Eight Antidote shrugged. Maybe. Go on. Tell me how this process can be fooled, or accelerated, or stopped.

“… Historically, there have been a few incidents, of course, but we try very hard to prevent them. And truly significant messages go through on Fleet ships, of course, just like the Fleet’s own orders; diplomatic communiqués, imperial proclamations.”

There. “Because Fleet ships have right of way through jumpgates.”

“Quite so, Your Excellency. If something needs to move fastest, it will be on a Fleet ship. But do be assured that the Information Ministry doesn’t lose your letters.”

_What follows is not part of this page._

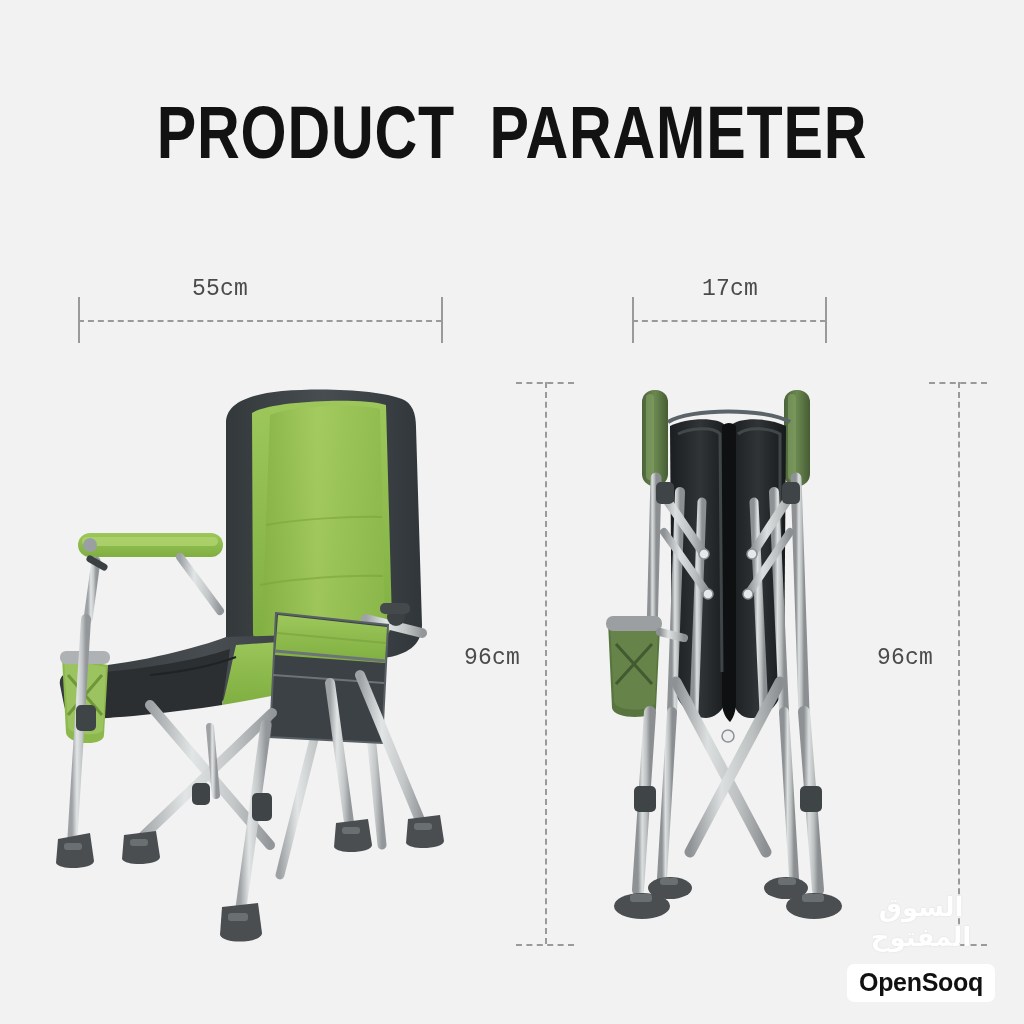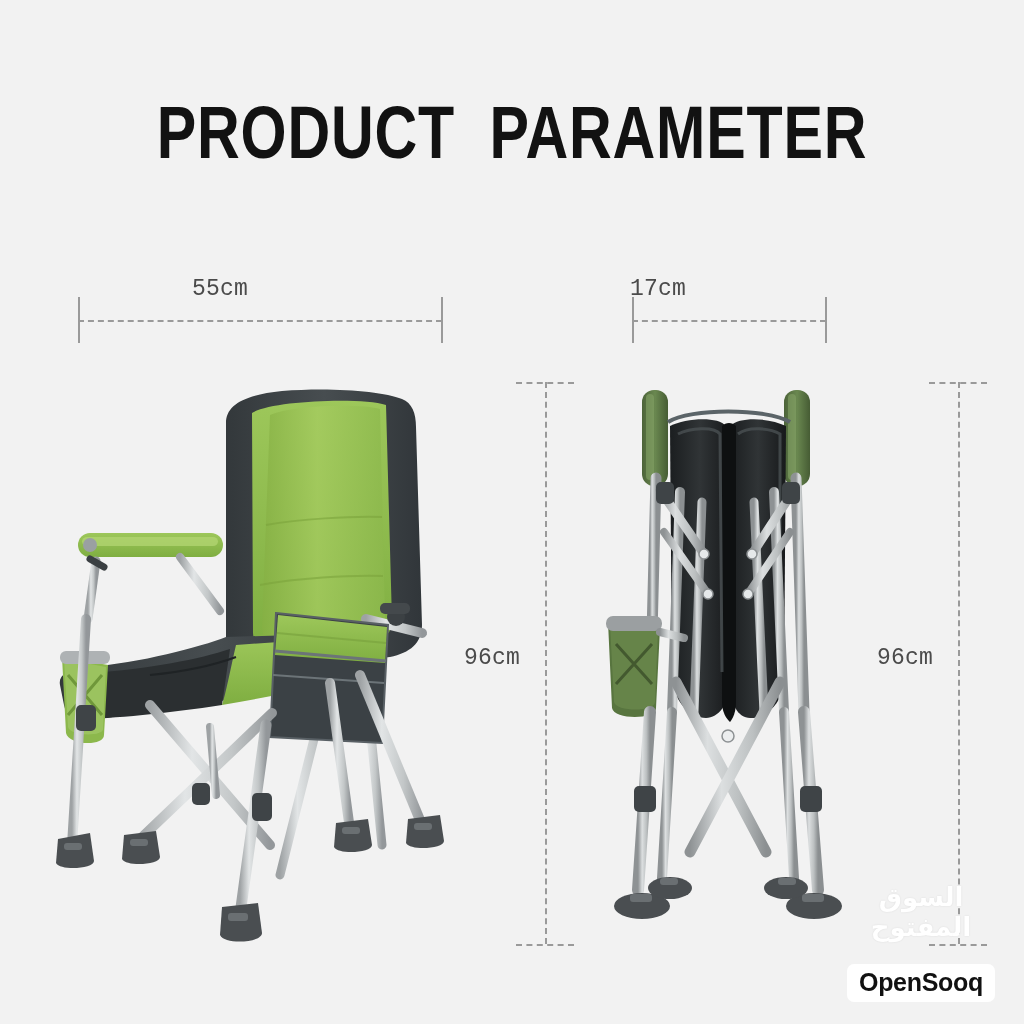"17cm" div.dimlabel { text-align: none -> center }
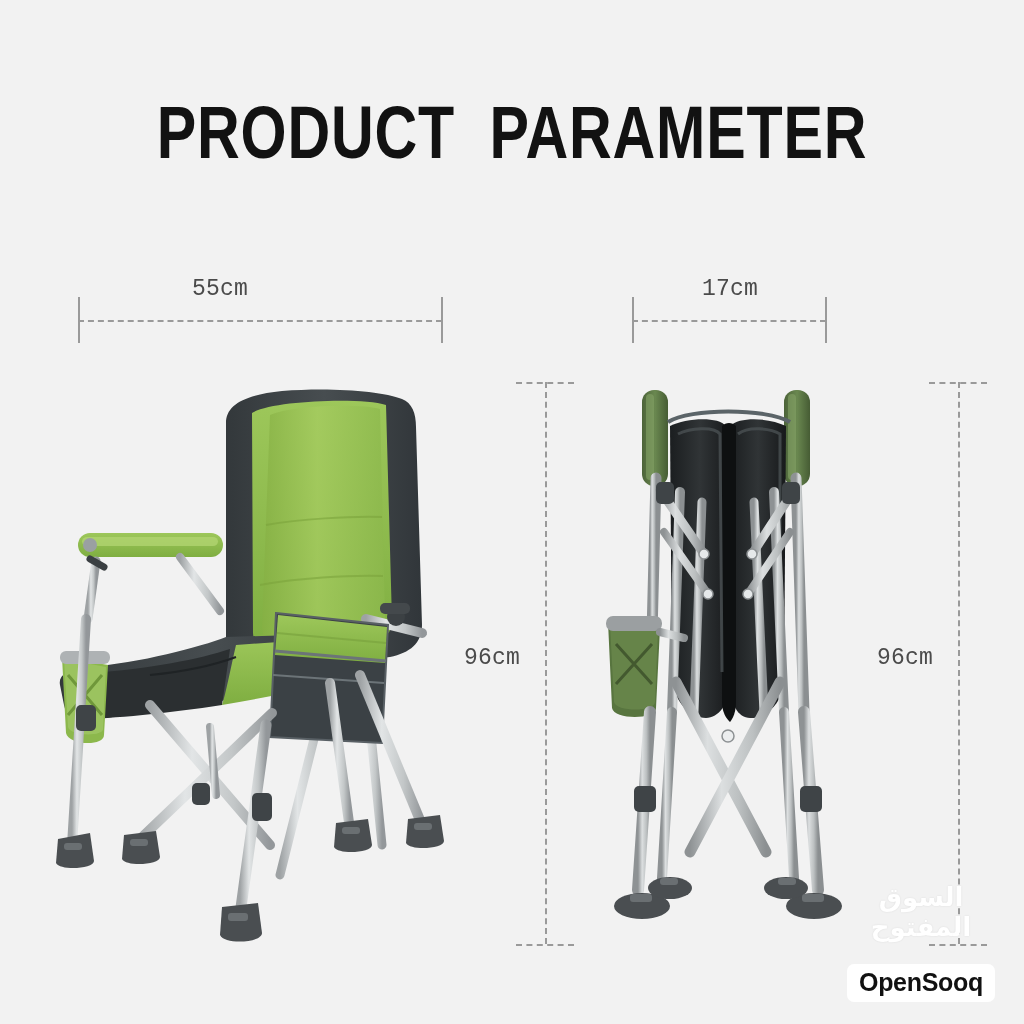"OpenSooq" .wm-en { margin-top: 22px -> 12px }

“I would never think that,” Eight Antidote said, cheerfully. That tension line in One Cyclamen’s forehead deepened. “Thank you so very much for spending time with me and answering all these questions!”

“Of course. Giving out information—well, that’s what we’re for, here in Information.”

Yes, Eight Antidote thought. That’s what you’re for. And I wonder how many of your jumpgate postal offices Sixteen Moonrise skipped right over when she sent that message to the Minister of War. I bet it was most of them. And Eleven Laurel doesn’t mind that kind of circumventing protocols. Not when what’s being circumvented is the Information Ministry.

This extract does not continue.